**What you are asked to do:** A word-for-word copy of the data, with no images, is the required answer.

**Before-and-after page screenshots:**

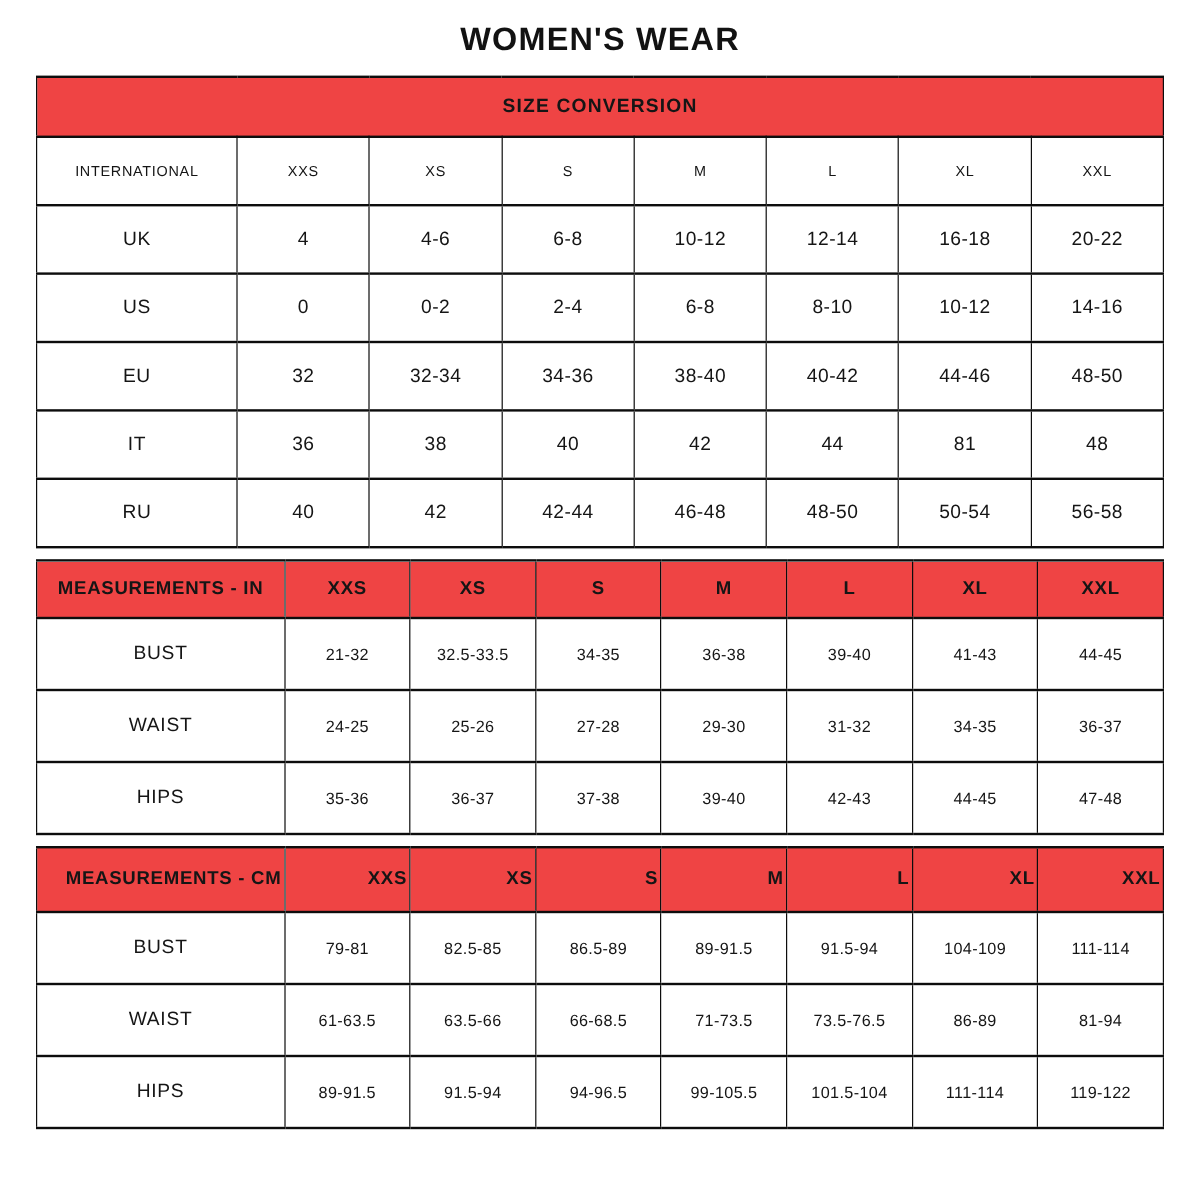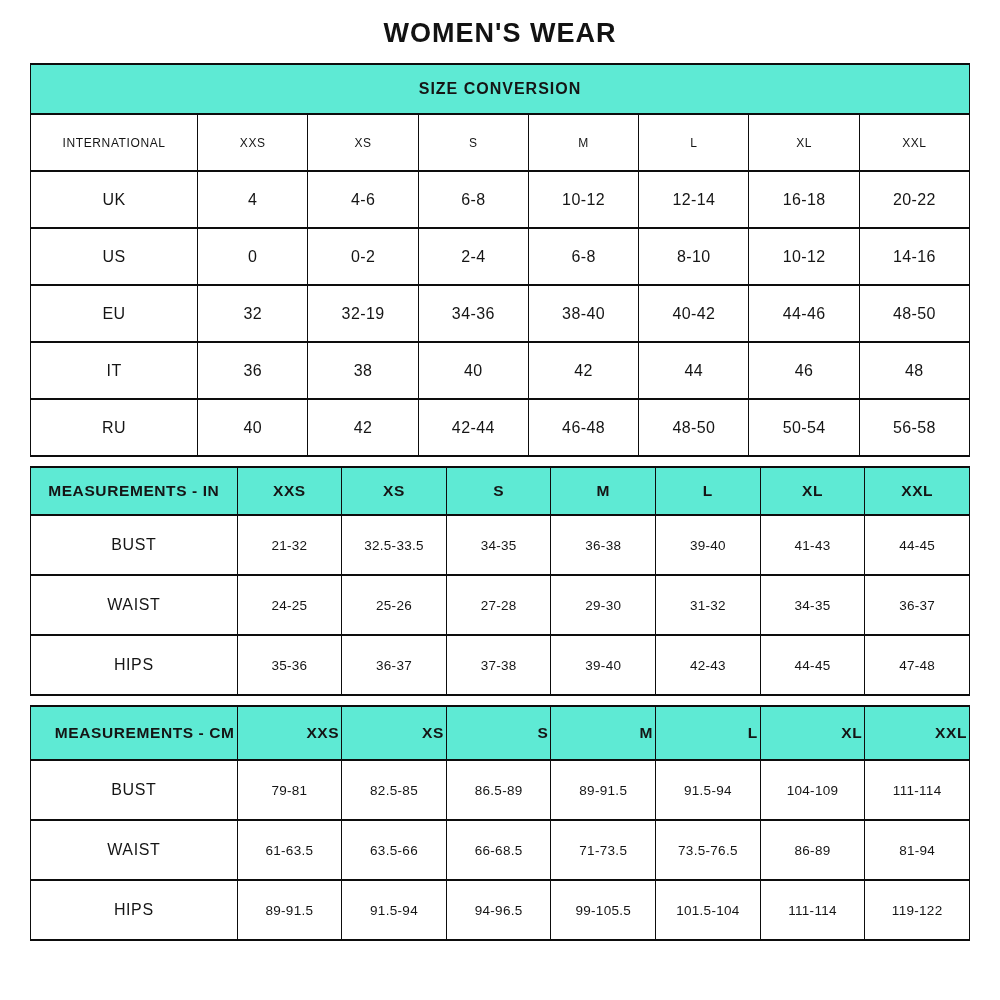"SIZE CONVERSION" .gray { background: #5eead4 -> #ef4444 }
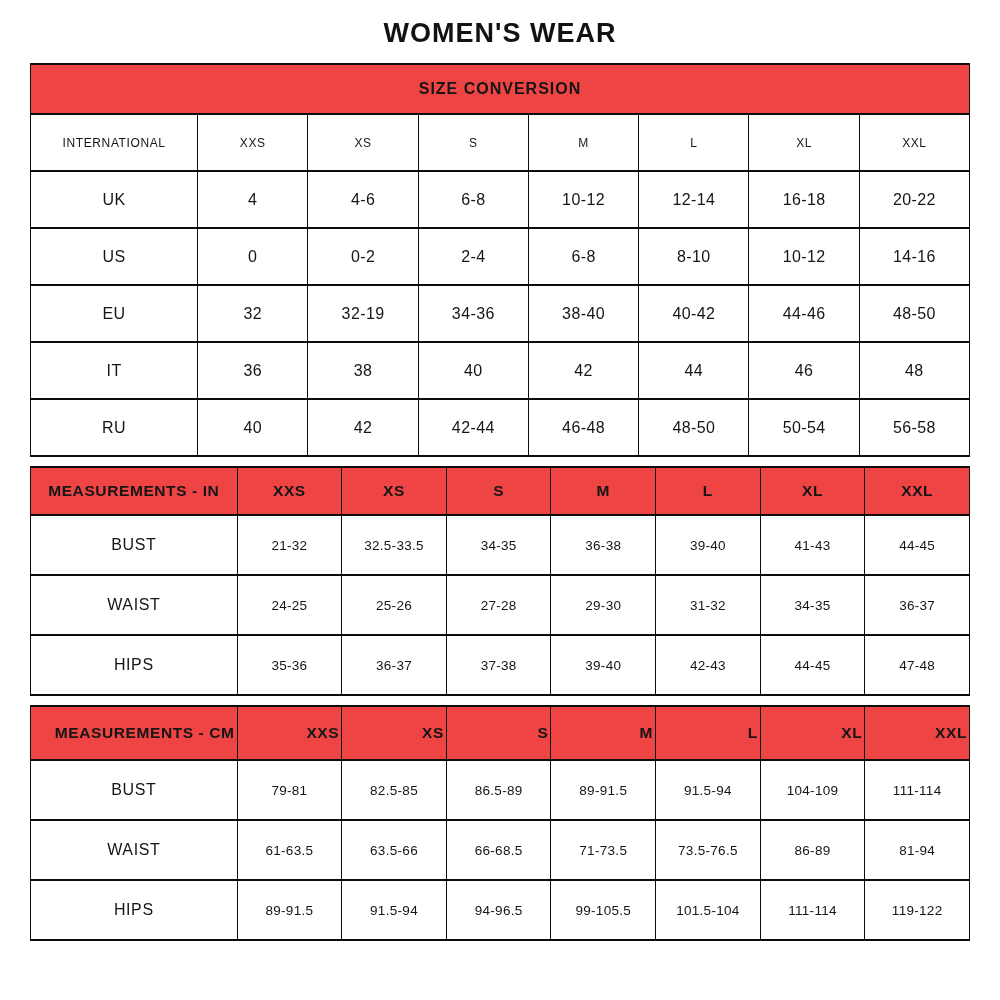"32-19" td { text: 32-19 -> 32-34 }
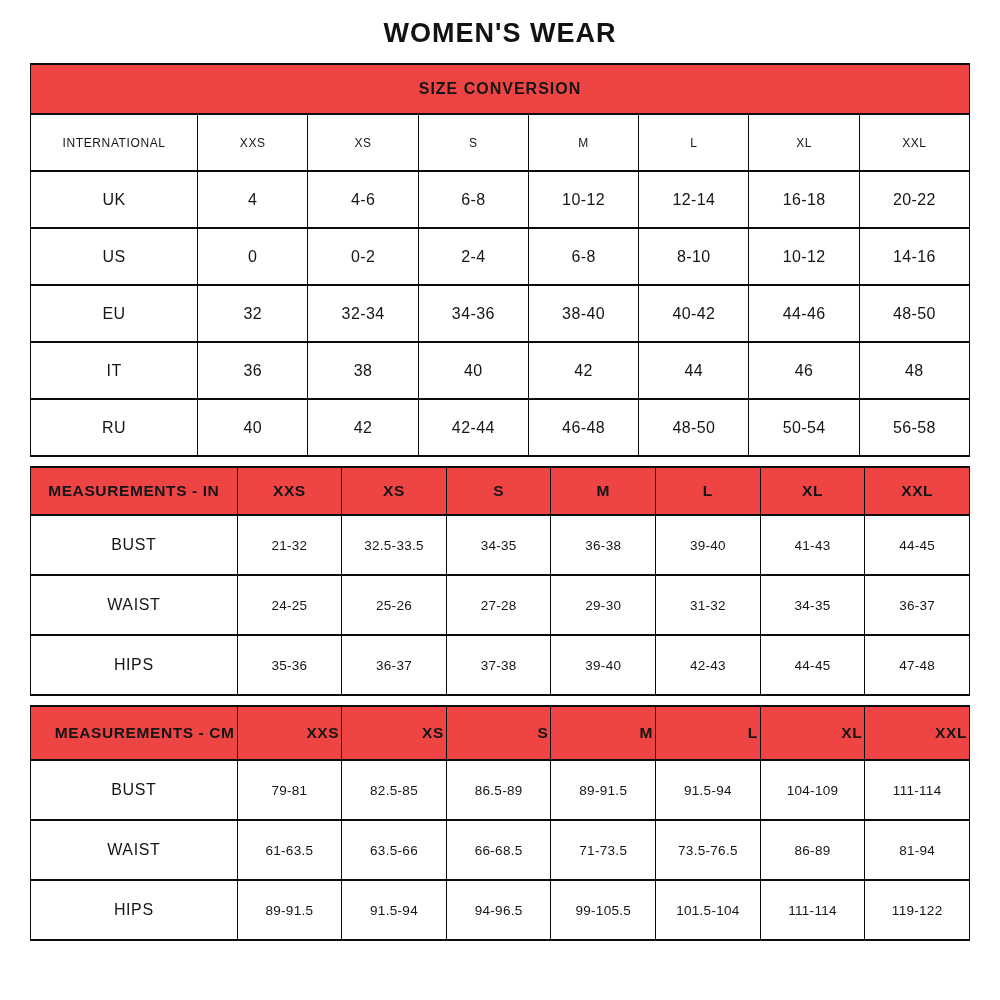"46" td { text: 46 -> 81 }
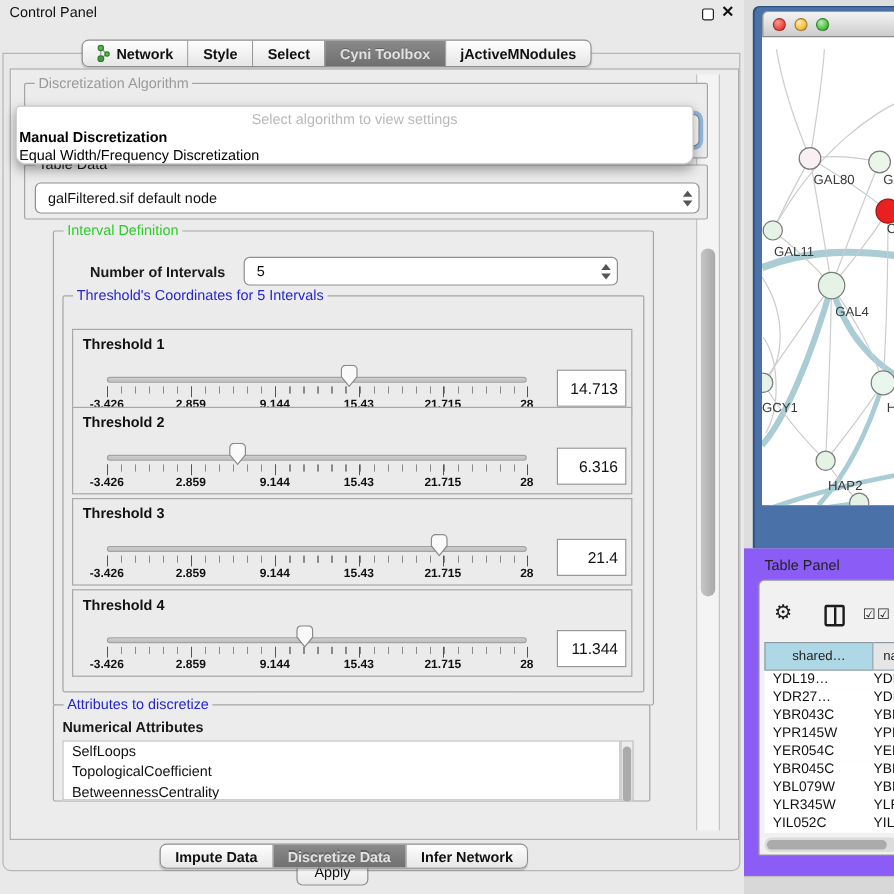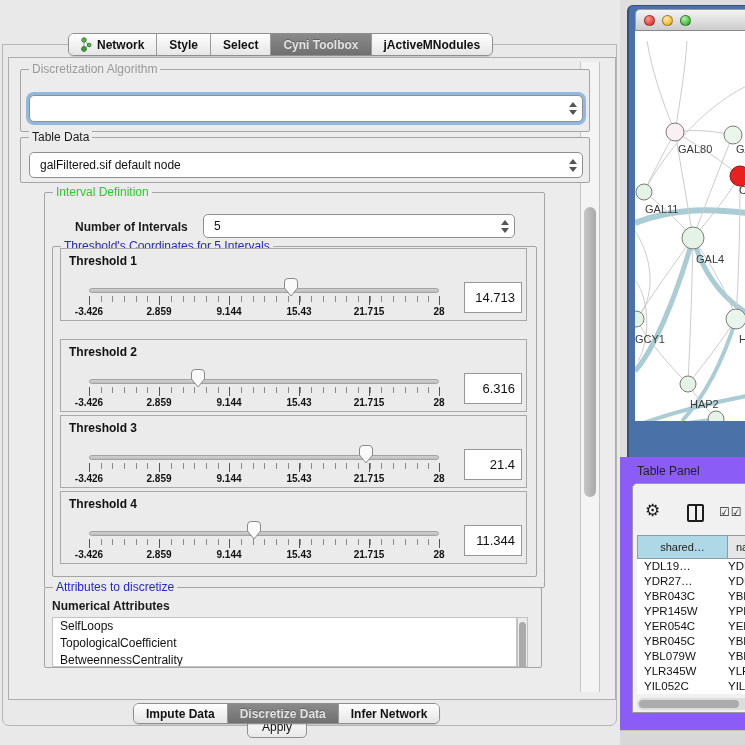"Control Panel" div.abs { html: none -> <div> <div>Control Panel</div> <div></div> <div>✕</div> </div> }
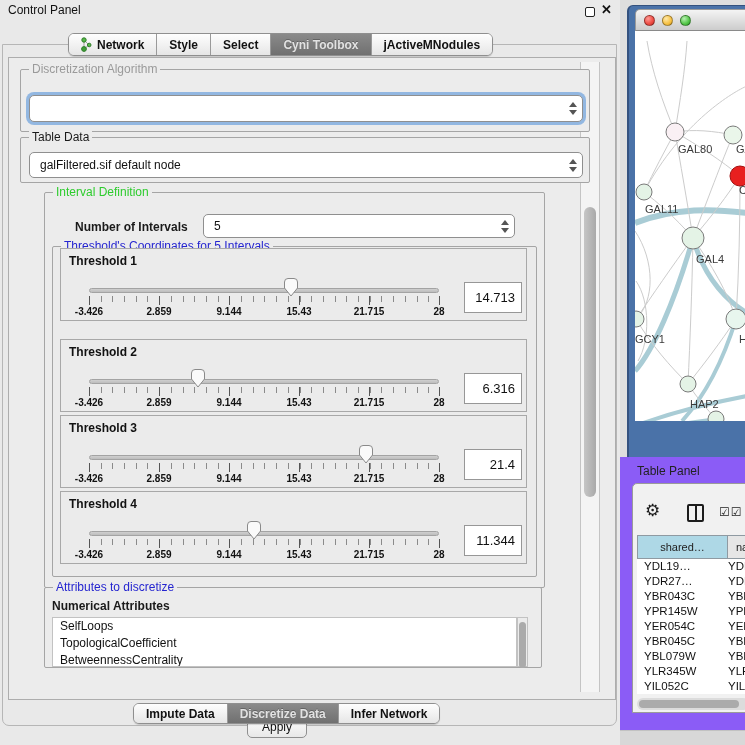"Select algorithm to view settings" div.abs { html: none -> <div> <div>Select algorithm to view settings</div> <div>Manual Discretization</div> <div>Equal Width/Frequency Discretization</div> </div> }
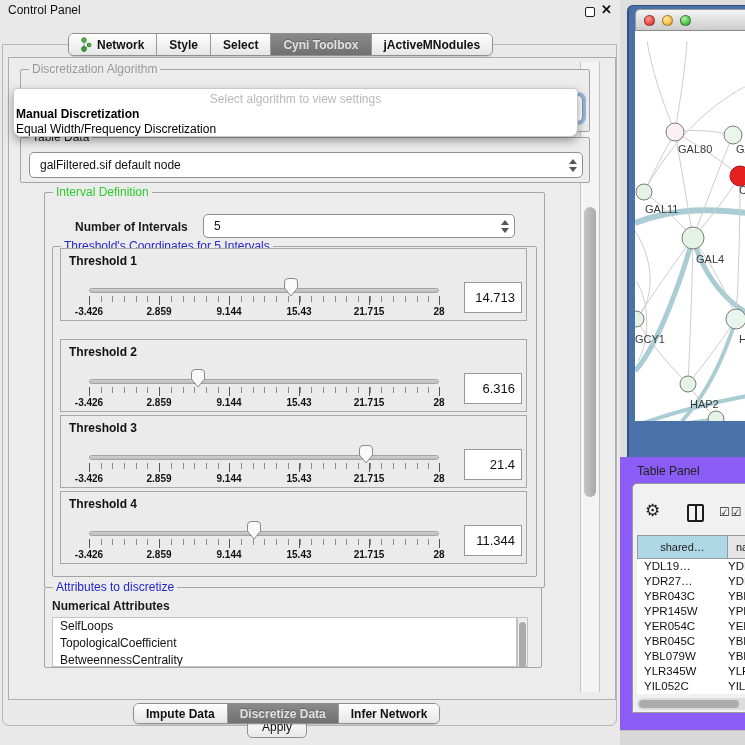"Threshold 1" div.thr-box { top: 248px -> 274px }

**Worked solution:**
"SIZE CONVERSION" .gray { background: #5eead4 -> #ef4444 }
"32-19" td { text: 32-19 -> 32-34 }
"46" td { text: 46 -> 81 }
"Control Panel" div.abs { html: none -> <div> <div>Control Panel</div> <div></div> <div>✕</div> </div> }
"Select algorithm to view settings" div.abs { html: none -> <div> <div>Select algorithm to view settings</div> <div>Manual Discretization</div> <div>Equal Width/Frequency Discretization</div> </div> }
"Threshold 1" div.thr-box { top: 248px -> 274px }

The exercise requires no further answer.